### PROBLEM STATEMENT
Where does the word "nowrap" occur in the data below? Copy each line that holds it.

● ● ● ● ● ● ●

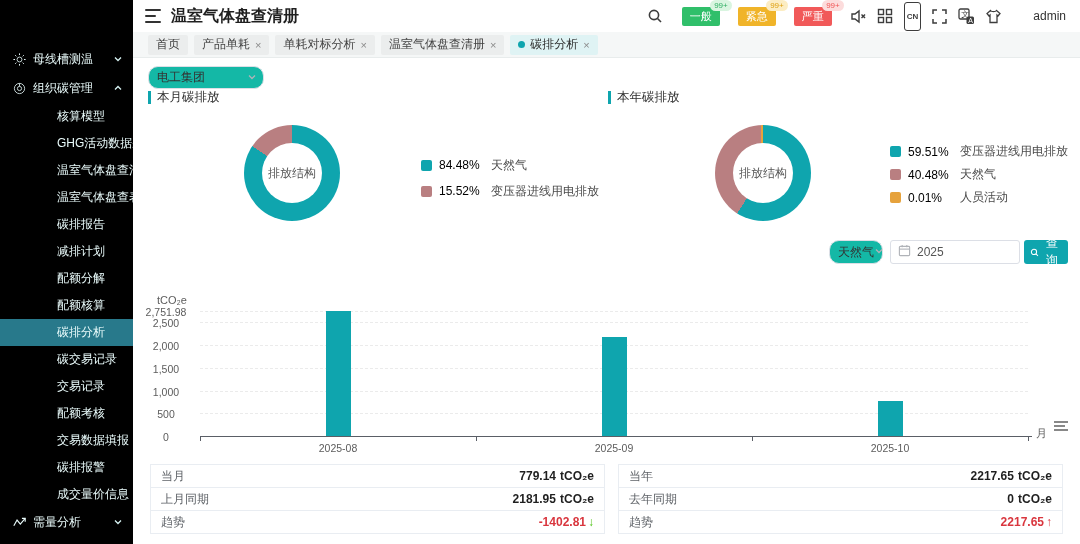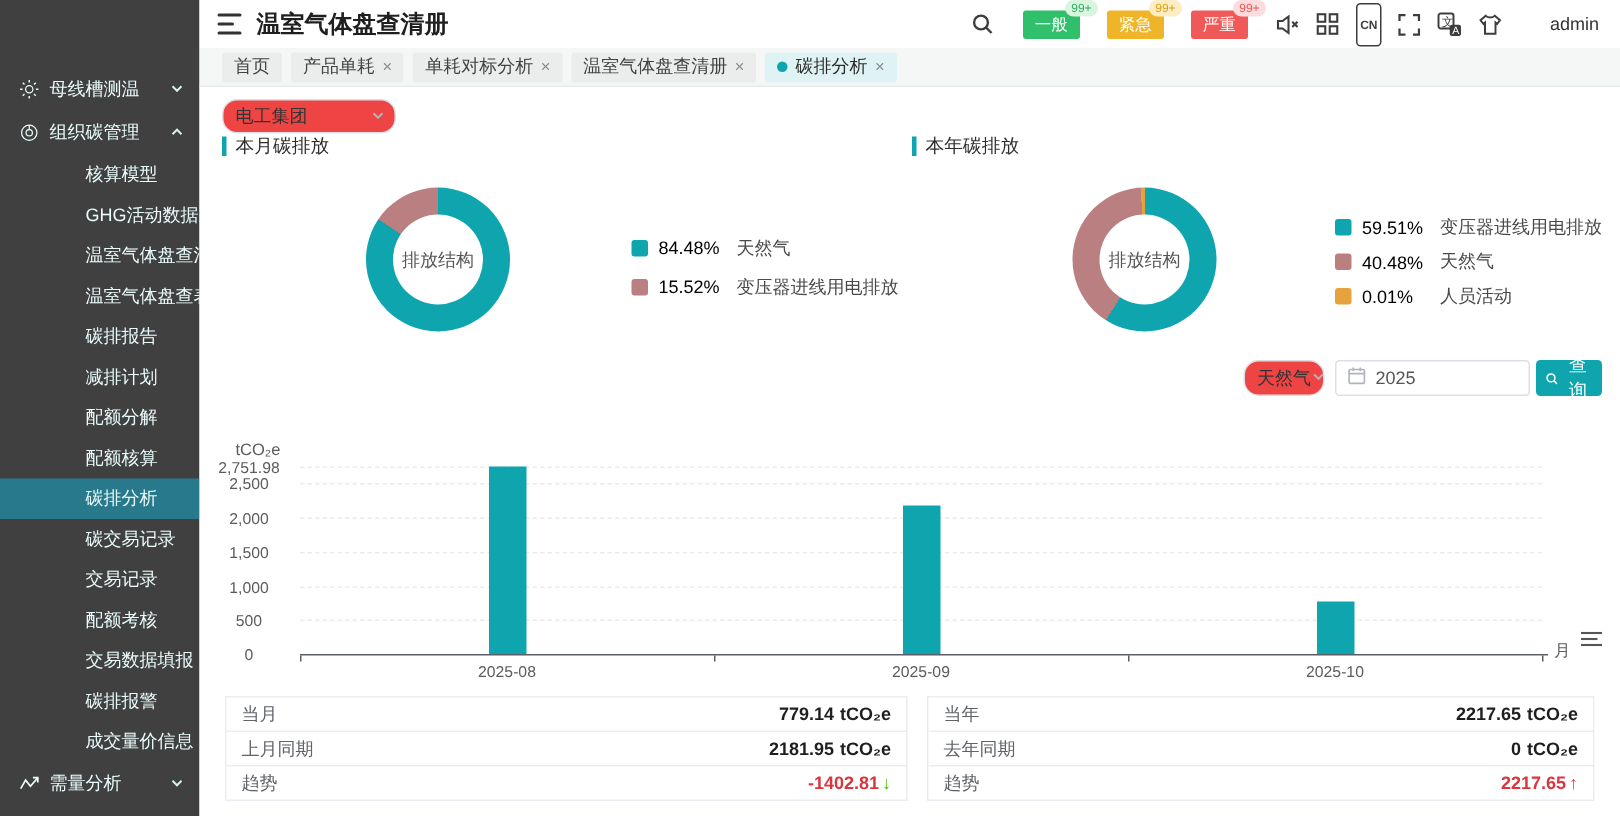--- a/index.html
+++ b/index.html
@@ -7,7 +7,7 @@
   .root{position:relative;width:1080px;height:544px;}
 
   
-  .sidebar{position:absolute;left:0;top:0;width:133px;height:544px;background:#404040;color:#eafcfc;overflow:hidden;}
+  .sidebar{position:absolute;left:0;top:0;width:133px;height:544px;background:#000000;color:#eafcfc;overflow:hidden;}
   .menu{padding-top:45px;}
   .m-group{height:29px;display:flex;align-items:center;padding:0 10px 0 12px;cursor:pointer;gap:7px;}
   .m-group .lbl{flex:1;font-size:12px;white-space:nowrap;}

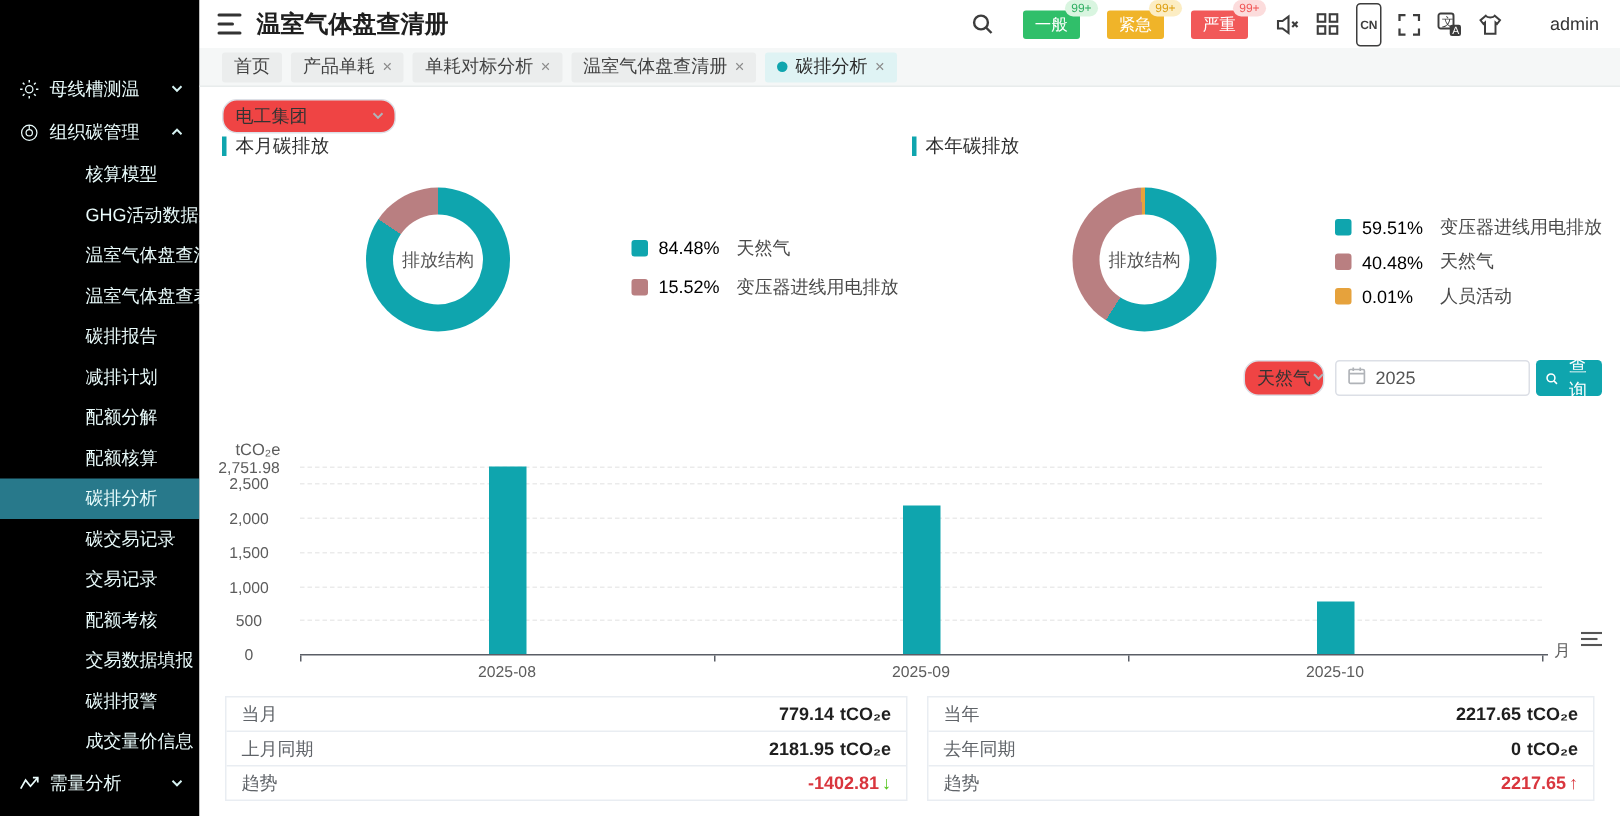--- a/index.html
+++ b/index.html
@@ -38,7 +38,7 @@
 
   
   .content{position:absolute;left:133px;top:58px;width:947px;height:486px;background:#fff;}
-  .select{position:absolute;border:1px solid #dcdfe6;border-radius:10px;background:#ef4444;display:flex;align-items:center;font-size:12px;color:#333;cursor:pointer;box-sizing:border-box;}
+  .select{position:absolute;border:1px solid #dcdfe6;border-radius:10px;background:#14b8a6;display:flex;align-items:center;font-size:12px;color:#333;cursor:pointer;box-sizing:border-box;}
   .select .val{flex:1;padding-left:8px;white-space:nowrap;}
   .select .sc{margin-right:6px;color:#b0b3b8;}
   .org-select{left:15px;top:8px;width:116px;height:23px;}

● ● ● ● ● ● ●

### ANSWER BOX
   .m-group .lbl{flex:1;font-size:12px;white-space:nowrap;}
   .select .val{flex:1;padding-left:8px;white-space:nowrap;}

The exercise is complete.